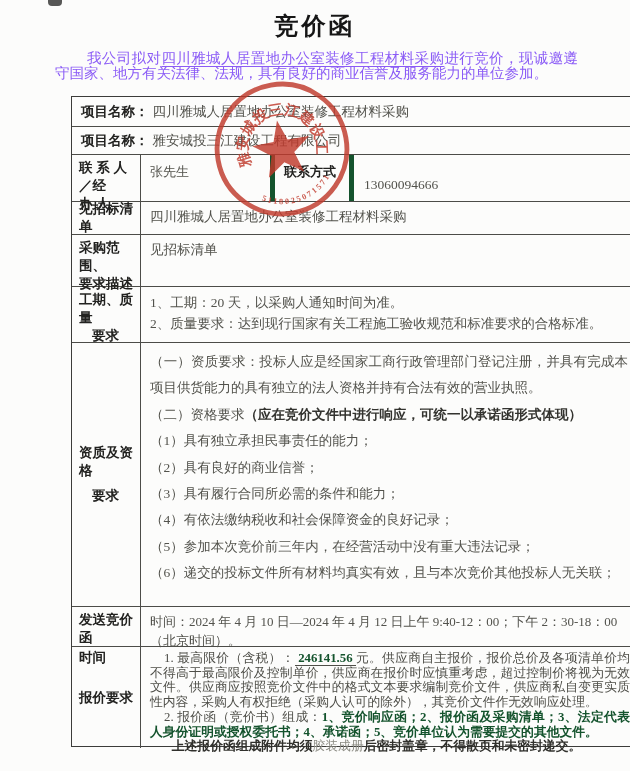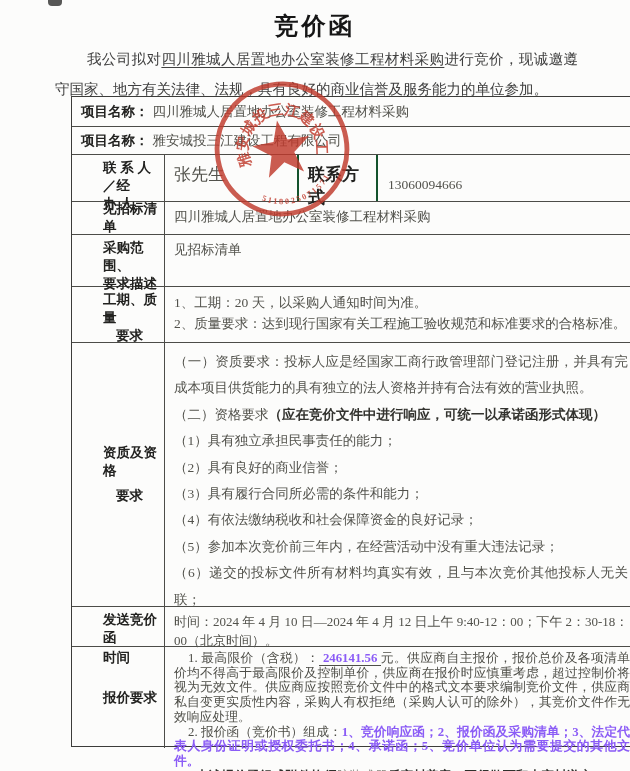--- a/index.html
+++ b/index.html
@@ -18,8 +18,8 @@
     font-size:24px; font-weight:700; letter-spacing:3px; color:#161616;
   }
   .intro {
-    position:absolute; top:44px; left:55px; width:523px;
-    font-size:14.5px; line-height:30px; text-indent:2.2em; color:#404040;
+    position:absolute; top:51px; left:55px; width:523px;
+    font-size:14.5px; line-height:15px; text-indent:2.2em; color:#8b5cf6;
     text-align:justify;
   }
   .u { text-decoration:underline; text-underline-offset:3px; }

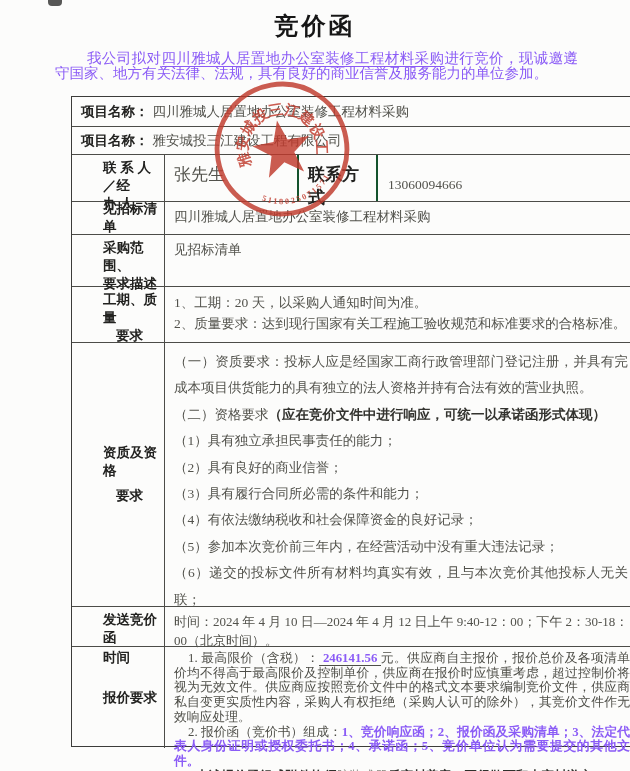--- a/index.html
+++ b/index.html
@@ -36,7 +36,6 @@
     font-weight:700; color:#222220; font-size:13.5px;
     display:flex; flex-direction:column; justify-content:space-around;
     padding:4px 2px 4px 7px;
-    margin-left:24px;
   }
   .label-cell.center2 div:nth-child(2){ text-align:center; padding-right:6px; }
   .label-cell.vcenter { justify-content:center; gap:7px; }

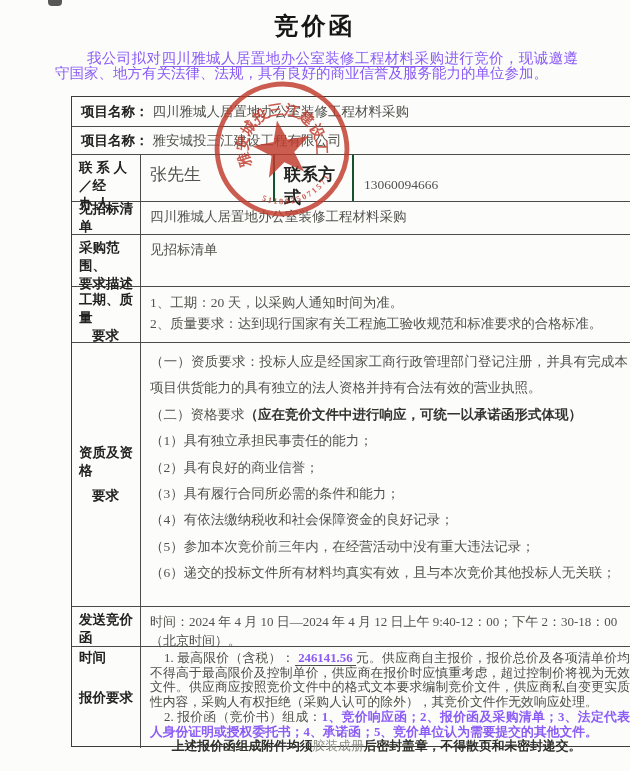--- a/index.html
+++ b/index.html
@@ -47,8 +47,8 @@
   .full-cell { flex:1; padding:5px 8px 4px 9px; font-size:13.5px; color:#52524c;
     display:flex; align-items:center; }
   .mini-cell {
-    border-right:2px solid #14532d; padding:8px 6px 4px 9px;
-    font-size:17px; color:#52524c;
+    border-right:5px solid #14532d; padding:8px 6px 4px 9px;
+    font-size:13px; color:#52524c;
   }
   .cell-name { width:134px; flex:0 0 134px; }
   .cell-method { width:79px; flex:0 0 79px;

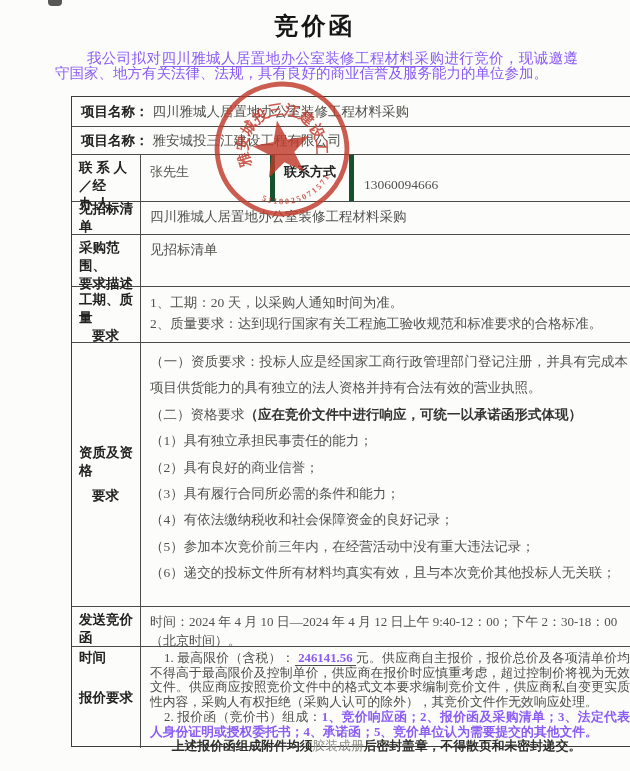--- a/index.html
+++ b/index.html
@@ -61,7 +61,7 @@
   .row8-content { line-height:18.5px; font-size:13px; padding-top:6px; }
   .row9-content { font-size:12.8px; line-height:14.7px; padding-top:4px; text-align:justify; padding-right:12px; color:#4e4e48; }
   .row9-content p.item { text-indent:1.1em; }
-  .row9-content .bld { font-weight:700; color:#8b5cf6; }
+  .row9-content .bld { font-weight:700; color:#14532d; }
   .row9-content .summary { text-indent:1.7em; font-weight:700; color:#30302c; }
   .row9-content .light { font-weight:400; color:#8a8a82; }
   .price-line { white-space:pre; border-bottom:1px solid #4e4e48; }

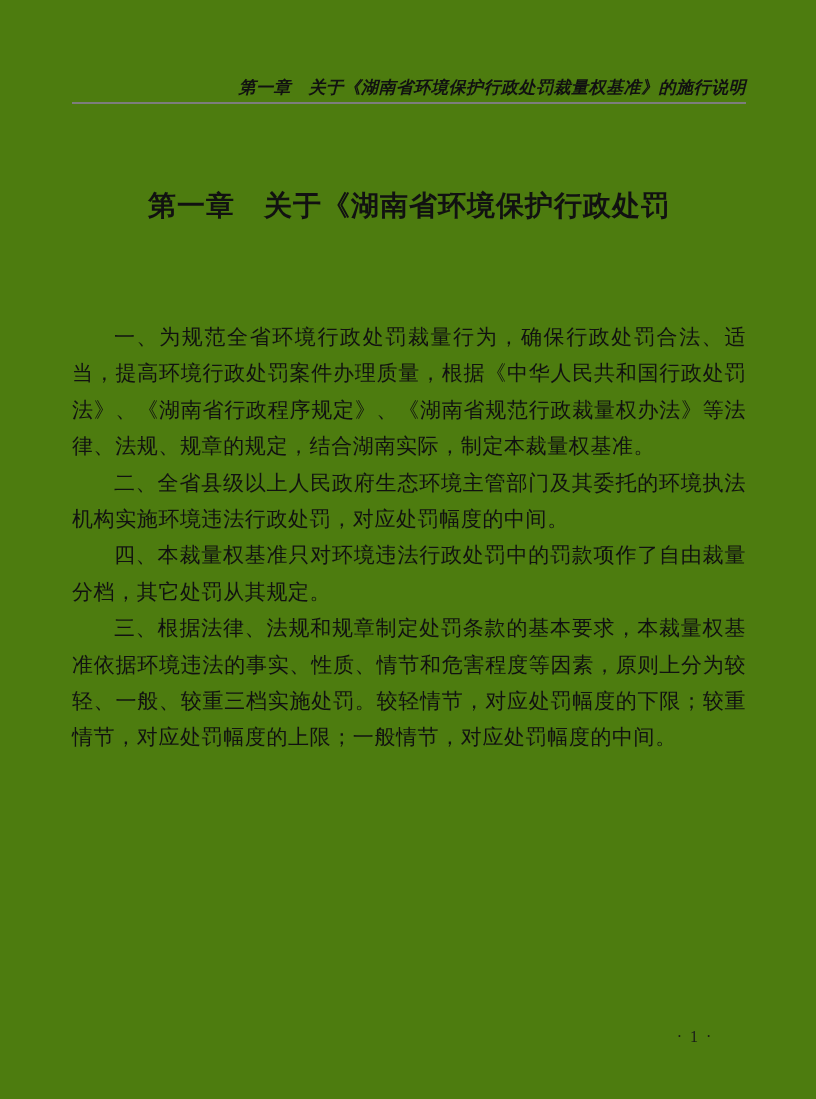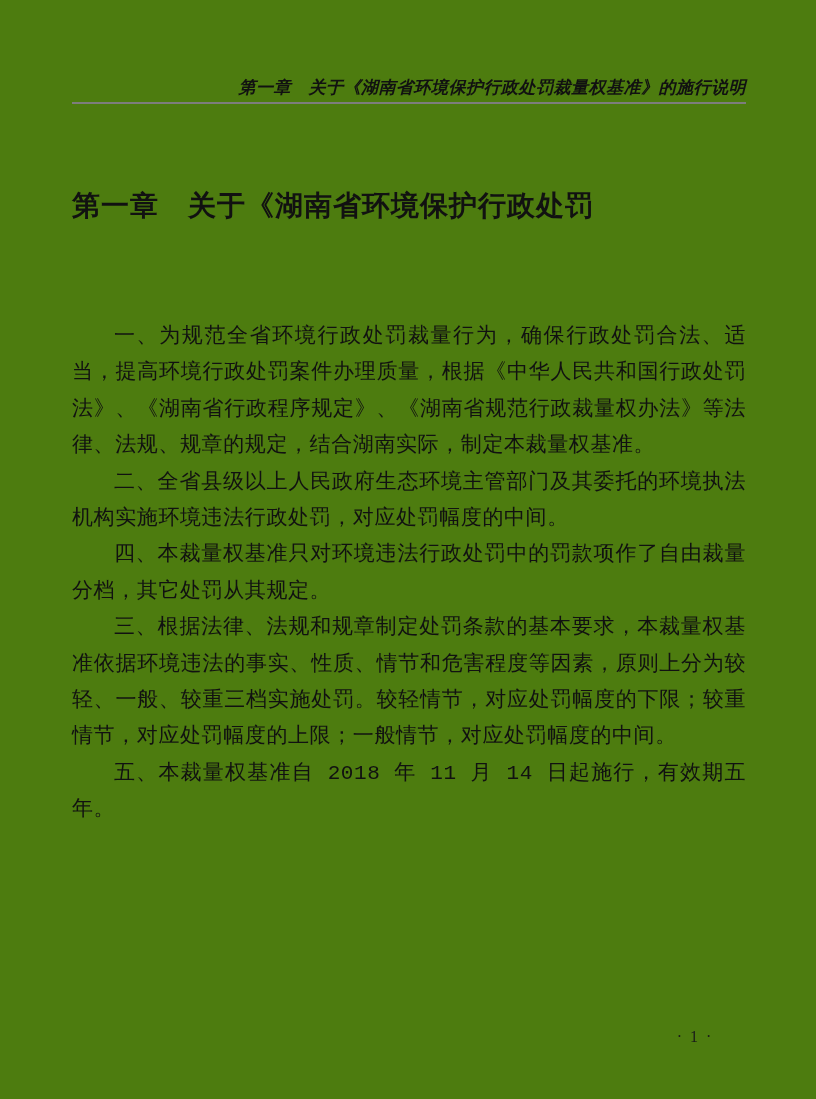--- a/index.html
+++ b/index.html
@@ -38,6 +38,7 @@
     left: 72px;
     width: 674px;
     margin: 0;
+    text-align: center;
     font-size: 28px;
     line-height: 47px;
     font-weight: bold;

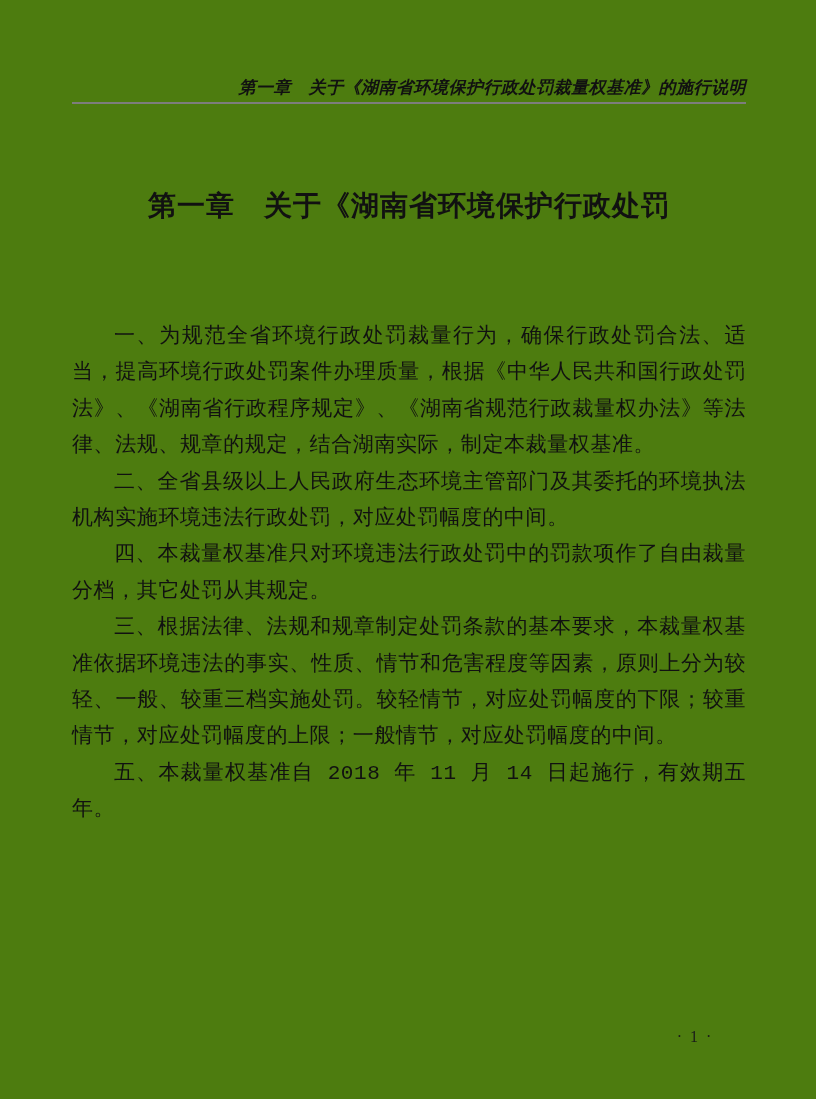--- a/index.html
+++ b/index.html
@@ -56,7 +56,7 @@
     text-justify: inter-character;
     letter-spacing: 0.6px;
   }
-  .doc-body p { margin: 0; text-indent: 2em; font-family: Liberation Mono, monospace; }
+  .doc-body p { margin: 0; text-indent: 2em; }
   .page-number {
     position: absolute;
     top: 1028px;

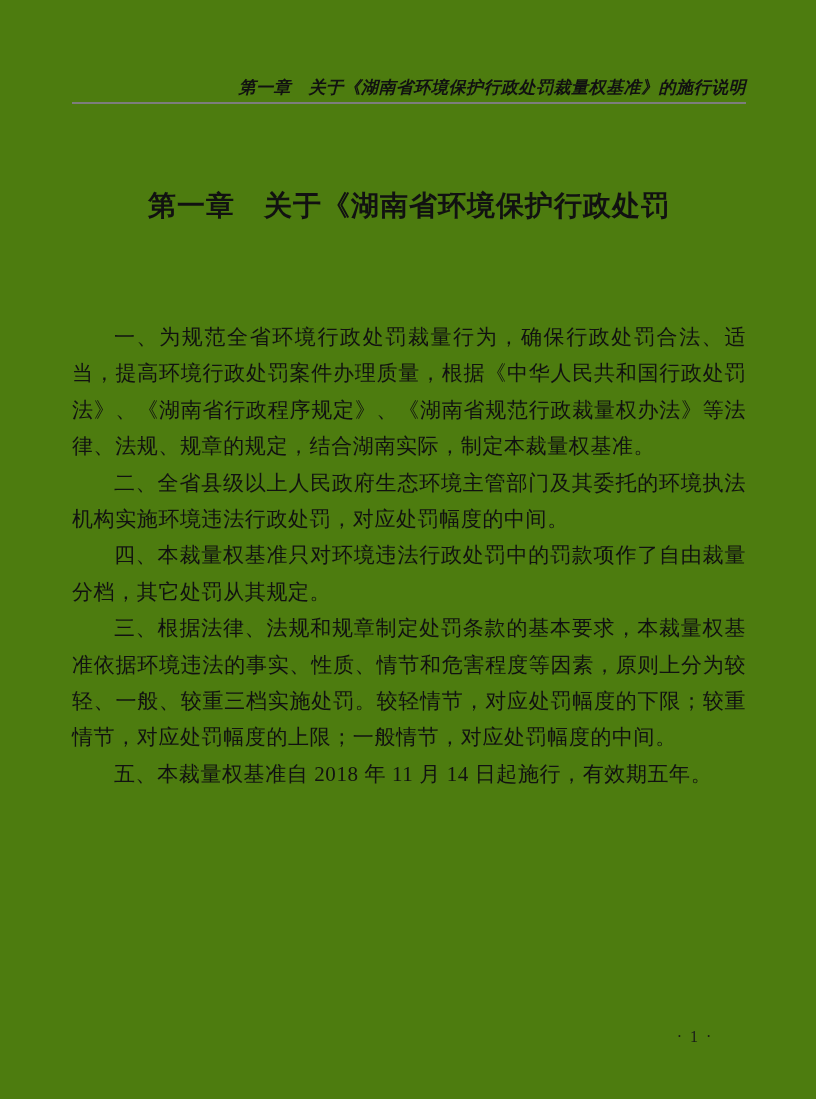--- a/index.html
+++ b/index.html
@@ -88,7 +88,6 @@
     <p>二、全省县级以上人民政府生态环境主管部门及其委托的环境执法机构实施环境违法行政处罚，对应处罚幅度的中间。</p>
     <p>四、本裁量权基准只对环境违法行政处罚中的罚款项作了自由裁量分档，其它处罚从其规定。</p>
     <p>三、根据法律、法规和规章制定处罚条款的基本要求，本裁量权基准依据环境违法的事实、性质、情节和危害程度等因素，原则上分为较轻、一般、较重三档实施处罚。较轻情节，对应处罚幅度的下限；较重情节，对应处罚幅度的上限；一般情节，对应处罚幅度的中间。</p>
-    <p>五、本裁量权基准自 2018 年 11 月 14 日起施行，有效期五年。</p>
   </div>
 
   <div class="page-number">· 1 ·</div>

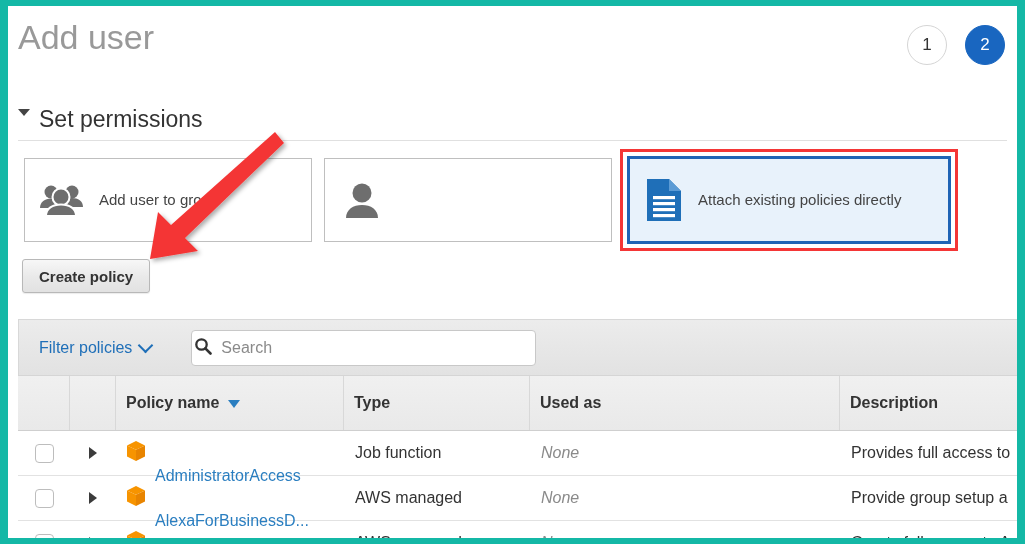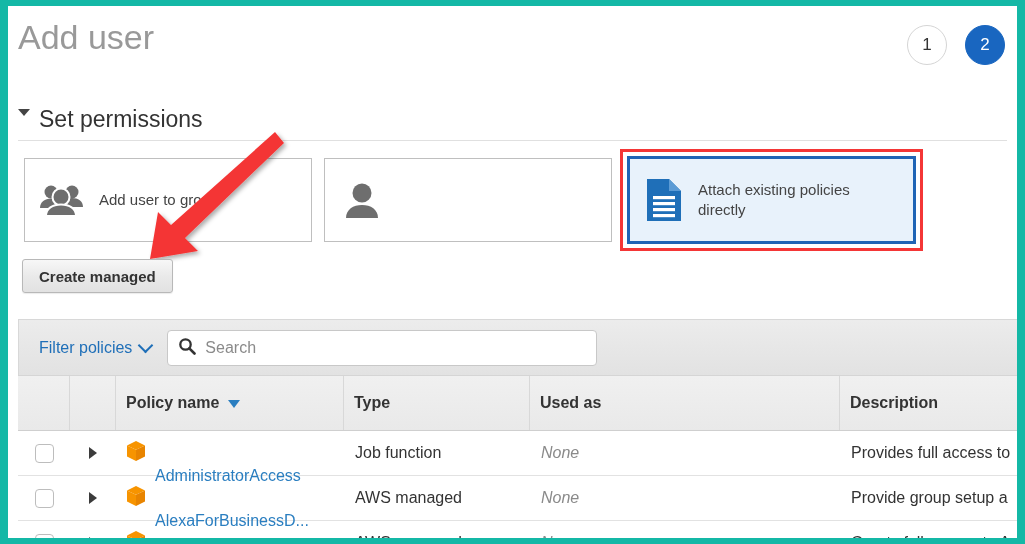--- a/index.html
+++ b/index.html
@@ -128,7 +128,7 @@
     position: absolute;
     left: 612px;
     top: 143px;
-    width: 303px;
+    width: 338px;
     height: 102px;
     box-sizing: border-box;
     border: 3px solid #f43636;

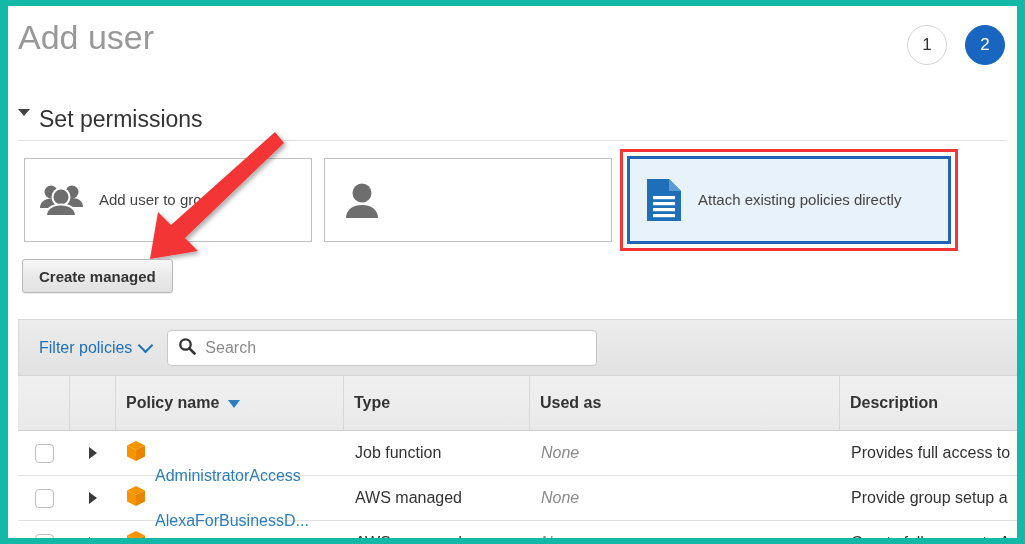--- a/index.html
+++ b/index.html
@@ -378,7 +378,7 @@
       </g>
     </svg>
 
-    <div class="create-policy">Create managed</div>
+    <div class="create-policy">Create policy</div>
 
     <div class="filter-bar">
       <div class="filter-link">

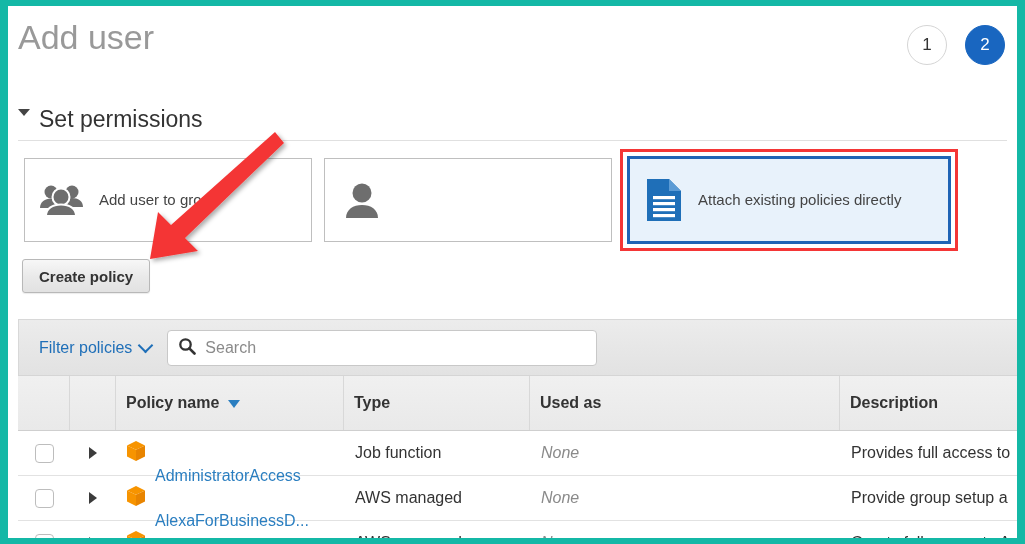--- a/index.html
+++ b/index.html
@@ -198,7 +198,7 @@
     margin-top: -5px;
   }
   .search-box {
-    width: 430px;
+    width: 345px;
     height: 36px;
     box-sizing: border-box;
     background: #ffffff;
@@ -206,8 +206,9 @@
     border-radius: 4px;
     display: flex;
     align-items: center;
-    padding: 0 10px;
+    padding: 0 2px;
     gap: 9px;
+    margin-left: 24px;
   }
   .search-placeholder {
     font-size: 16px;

|---|

#### YOUR GOAL
Quote only the lines from the line containing "-206,8 +206,9 @@" through the end of the entries, keeping the first and the last.

#### RESPONSE TO THIS TASK
@@ -206,8 +206,9 @@
     border-radius: 4px;
     display: flex;
     align-items: center;
-    padding: 0 10px;
+    padding: 0 2px;
     gap: 9px;
+    margin-left: 24px;
   }
   .search-placeholder {
     font-size: 16px;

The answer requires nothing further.